### REQUIREMENT
The entries are to be given back verbatim; no picture is to be copied.

### Data items
.....

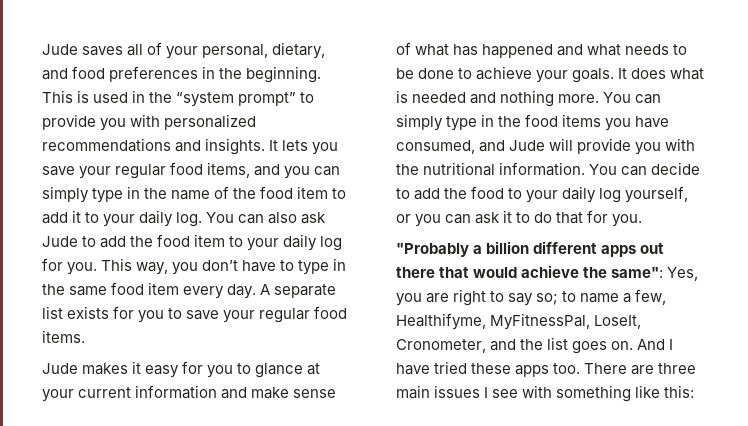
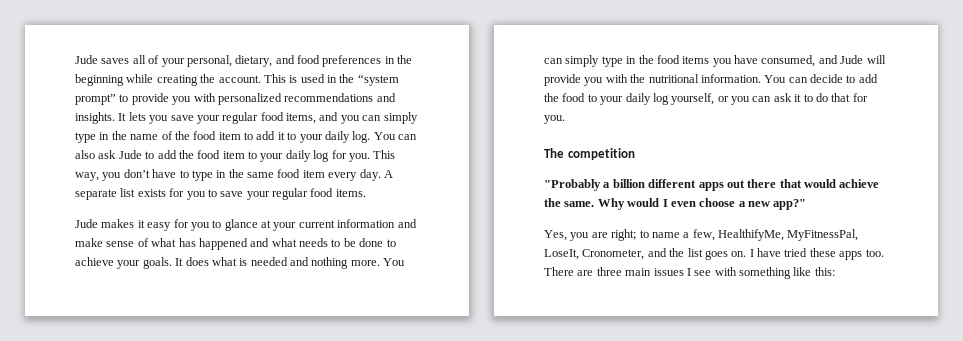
- Jude saves all of your personal, dietary, and food preferences in the beginning.
+ Jude saves all of your personal, dietary, and food preferences in the beginning while creating the account.
+ The competition
- "Probably a billion different apps out there that would achieve the same": Yes, you are right to say so; to name a few, Healthifyme, MyFitnessPal, LoseIt, Cronometer, and the list goes on.
+ "Probably a billion different apps out there that would achieve the same. Why would I even choose a new app?"
+ Yes, you are right; to name a few, HealthifyMe, MyFitnessPal, LoseIt, Cronometer, and the list goes on.
- And I have tried these apps too.
+ I have tried these apps too.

.....

### EXERCISE RESULT
- Jude saves all of your personal, dietary, and food preferences in the beginning.
+ Jude saves all of your personal, dietary, and food preferences in the beginning while creating the account.
+ The competition
- "Probably a billion different apps out there that would achieve the same": Yes, you are right to say so; to name a few, Healthifyme, MyFitnessPal, LoseIt, Cronometer, and the list goes on.
+ "Probably a billion different apps out there that would achieve the same. Why would I even choose a new app?"
+ Yes, you are right; to name a few, HealthifyMe, MyFitnessPal, LoseIt, Cronometer, and the list goes on.
- And I have tried these apps too.
+ I have tried these apps too.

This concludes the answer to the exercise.